SAS & Big Data management | Hadoop Embedded Analytics

SAS solving the Big Data management challenge with Hadoop


Passionned Group is a leading analyst and consultancy firm specialized in Business Analytics and Business Intelligence. Our passionate advisors assist many organizations in selecting the best Business Analytics Software and applications. Every two years we organize the election of the smartest company.

The future of data management

In this article I’m going to share some of my experiences from the SAS Analyst Conference, May 27 – 29, 2015, in Marbella. I had a one-on-one meeting with Scott Gidley, senior director Research and Development, and we had an interesting discussion about the future of data management, Hadoop, Big Data, data warehouses, and Data Lakes.

I see a clear trend in data management and integration: the role of the data warehouse is changing rapidly and a lot of analytics will be done without it. Data warehouse developers should be warned!

The changing role of the DWH

Scott Gidley: “We are seeing customers looking to limit investment in traditional data warehouses”. Analytics will be done more and more without a data warehouse.
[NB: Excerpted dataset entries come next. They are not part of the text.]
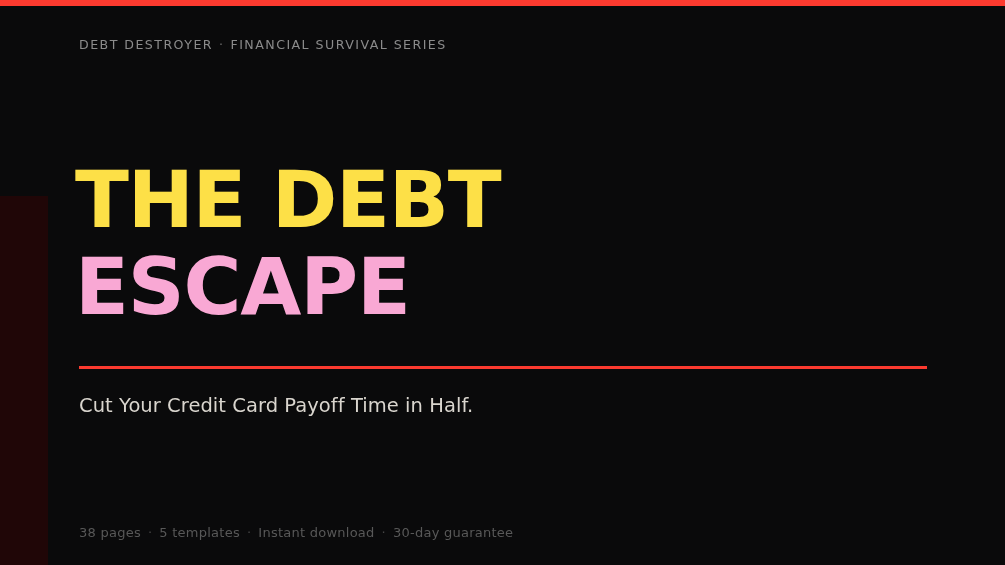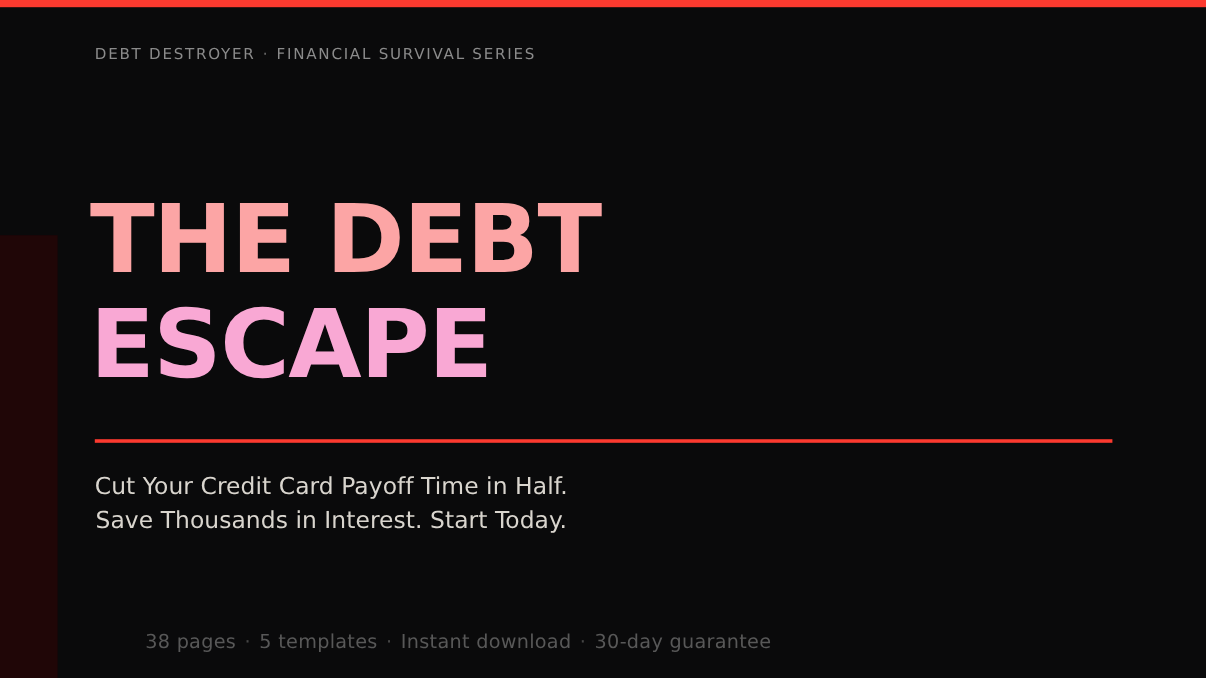--- a/index.html
+++ b/index.html
@@ -74,7 +74,7 @@
     display: block;
     white-space: nowrap;
   }
-  .hl-white { color: #fca5a5; }
+  .hl-white { color: #fde047; }
   .hl-accent { color: #f9a8d4; }
 
   #divider {

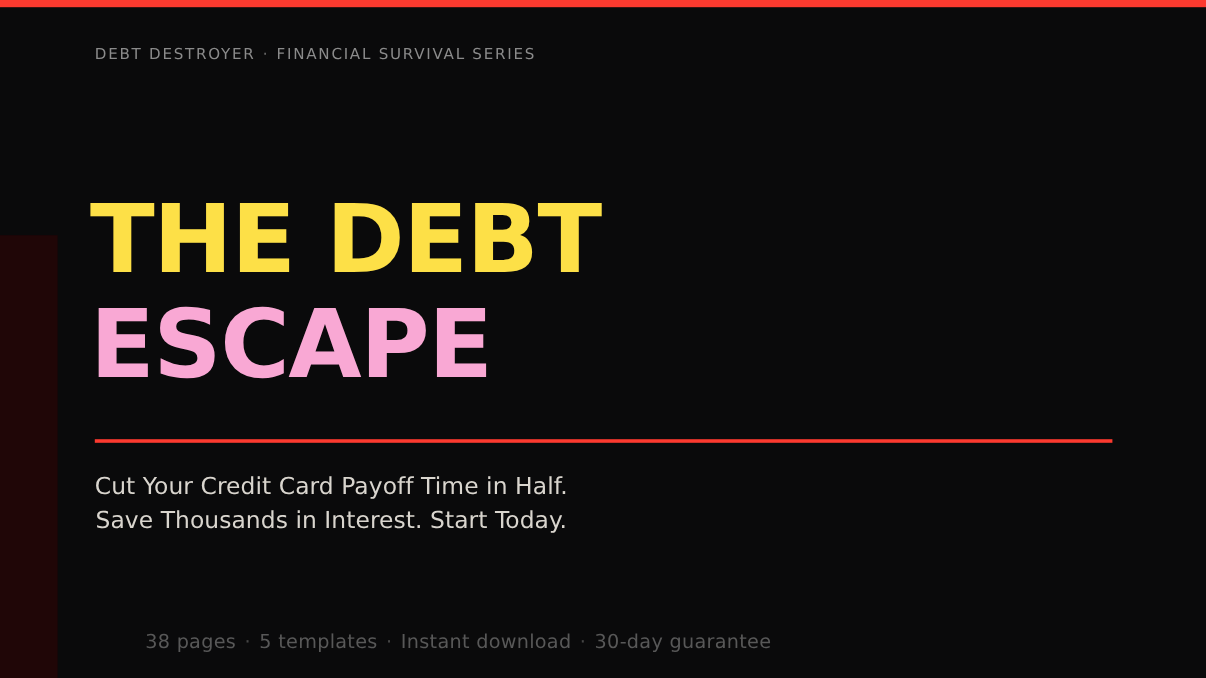--- a/index.html
+++ b/index.html
@@ -139,7 +139,6 @@
 
     <div id="subtitle">
       <span class="sub-line">Cut Your Credit Card Payoff Time in Half.</span>
-      <span class="sub-line">Save Thousands in Interest. Start Today.</span>
     </div>
 
     <div id="footer-meta">

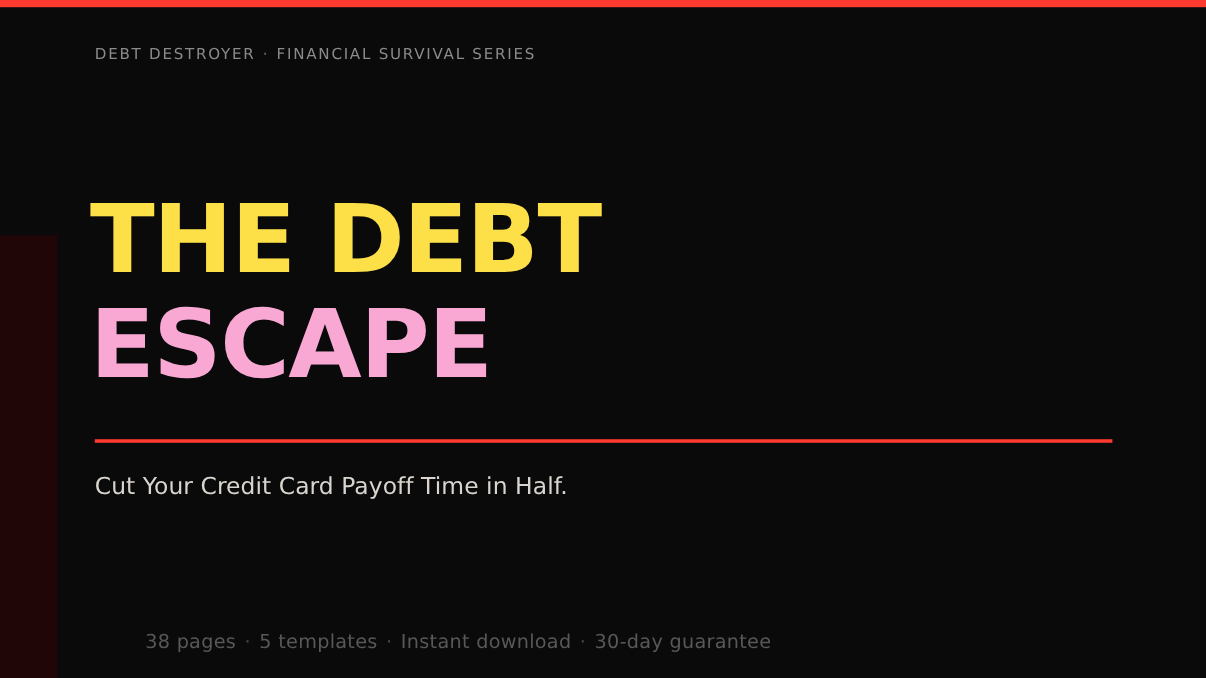--- a/index.html
+++ b/index.html
@@ -103,12 +103,11 @@
     position: absolute;
     left: 0;
     top: 525px;
-    font-size: 16px;
+    font-size: 13px;
     font-weight: 400;
     color: #585858;
     letter-spacing: 0.25px;
     white-space: nowrap;
-    margin-left: 42px;
   }
   #footer-meta .sep {
     color: #464646;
It stays mainly for corporate reporting and compliance purposes but for advanced analytics, especially real-time, connections are made directly to the data sources (if possible). The data warehouse is the final destination for corporate data and slowly changing dimensions (type 2) will stay for reasons of compliance and traceability. I think a lot of (traditional) data warehouse developers need to keep a close eye on this or they will miss the Big Data boat.
In addition I observed a lot of other significant trends:

Embedding analytics in Hadoop

Embedding analytics in HadoopEmbedding SAS analytics in Hadoop is quite a unique approach. Most BI companies try to extract data from Hadoop but SAS injects intelligence and lets Hadoop do the processing. There is a philosophy behind it: Hadoop runs on every platform. “We are pretty excited about having now the ability to put data management and analytics where the big data resides (Hadoop) rather than having to pull it out of the data lake, process it and put it back,” says Scott. I think this approach and their tight integration with Hadoop can broaden their market significantly. “A lot of data is in Hadoop and people are not aware of it,” Scott continues, “but once data has landed in the Hadoop ecosystem it becomes difficult to govern and secure”.
Randy Guard, vice president Product Management: “We will be the analytic tool of choice in a Hadoop cluster”. He continues explaining his vision: “put the analytics where the data is”. Their goal is clear:

  • Analytics workload of choice in Hadoop
  • Data integration toolset of choice for Hadoop
  • Visualization product of choice for Hadoop

These are nice principles but sometimes you need to combine data from multiple internal and external sources first to show the 1 million dollar insights. That is something to think about. We are not sure if that is possible with Hadoop, or that it is a wise thing to do.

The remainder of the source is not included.